As we all know, don’t we?
What you do, is you make the people who might object to the poor treatment of creators complicit in that poor treatment. You get them liking the stuff, see? You get them boosting it. Then when the truth comes out, they’re implicated: they’re shamed, they’re guilty. And this provides a most powerful motivation for them to turn their back on the issues at hand. If I talked up the Avengers movie, and then found out how Marvel treated Jack Kirby, then my only choices would be a) to walk it back, or b) to push it ahead, and guess which of these is easier? Out of “I was wrong”, and “I don’t see what the problem is”? Well…there is always the danger that the whole thing will backfire, that somebody somewhere will find a way to build a more successful soapbox because of the increased visibility of the superhero stuff, the heightened sensitivity to the hypocrisy of the superhero business…but then what are the superpredators supposed to do: not try to make blockbuster movies and giant merch-showers out of the IP they now control? And if the worst-case turns out to be the actual case, then of course there will be damage control to be done, but when you consider that what “damage control” means in this case is only making a few retroactive agreements, possibly shaving off just a few tenths-of-percents of profits, then as long as the snowball keeps rolling you can afford to lose a few flakes, right? And if it ever stops rolling, then people will stop caring so it won’t matter anyway, and in the meantime what you can do to ameliorate this potential equitable-payment disaster is get your public attached to your properties, just as the comics public got so attached, and thus give them a motivation to scuff their feet and drive those guilty consciences under the carpet. Beat the implications, by getting people implicated first, before they even know what’s going on.

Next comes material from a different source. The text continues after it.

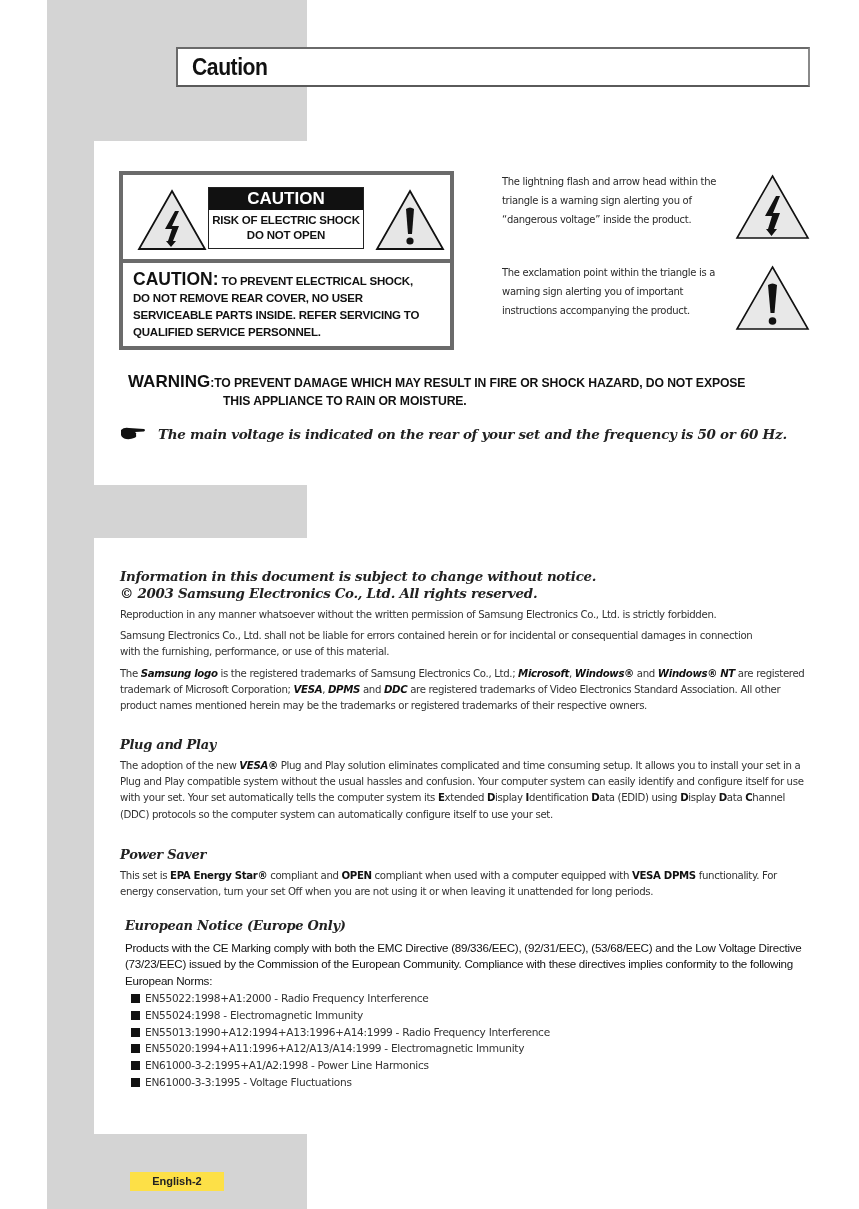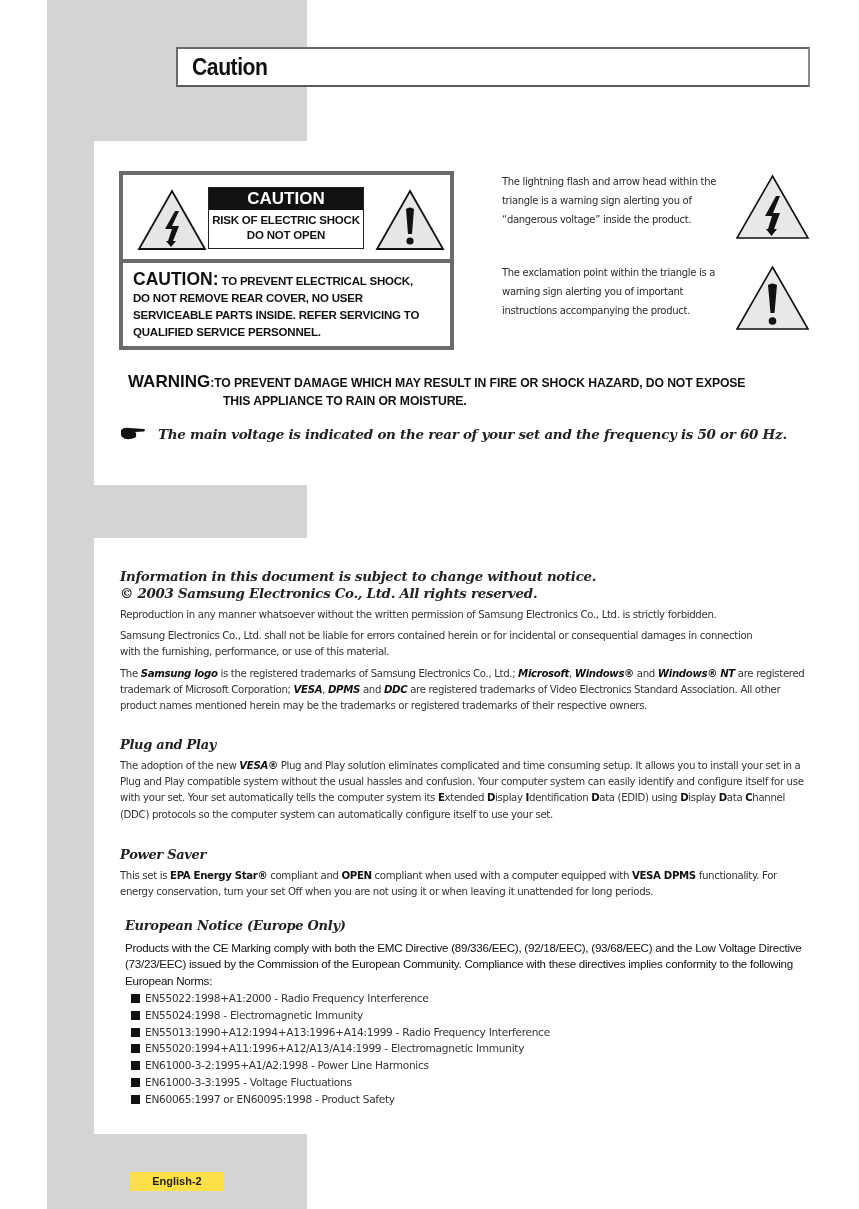"Products with the CE Marking" div.euro-body { text: 92/18/EEC), (93/68/EEC -> 92/31/EEC), (53/68/EEC }
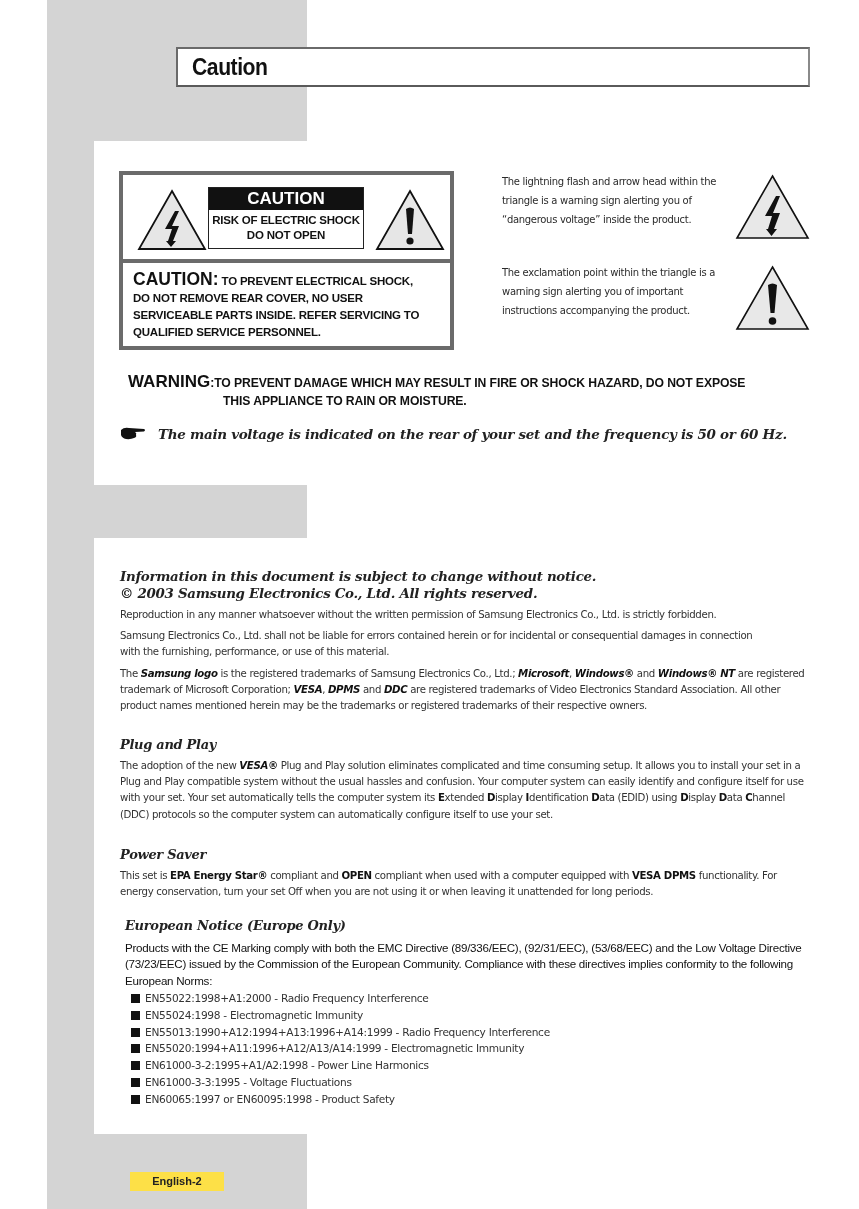"EN60065:1997 or EN60095:1998 - Product" li { html: <li><span></span><span>EN60065:1997 or EN60095:1998 - Product Safety</span></li> -> none }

And if worst comes to worst…well, so you pay the people! And say you’ve fixed it.
And then everybody’s happy!
But then again…
It may never come to that.
And it probably won’t, but you know there is something you can do, and I can do, and we all can do, even if we do want to see the movie…even if the ending of this story is pretty well predetermined…
That is: we can just skip the opening weekend.
Just the weekend.
That’s not too hard to do, right?
It may not seem like much, sure. Well, it really isn’t much! But the small thing that it is, is at least a very definite thing…
…In that it at least the elephant keeps on existing, even when there’s no one there who wants to see it.
Which is, you know…
So why not just give it a try, Bloggers? Close your eyes and just visualize that elephant, eh?
That’s what I’ll be doing, tomorrow night.
What fun it’d be, if we could arrange to do it together!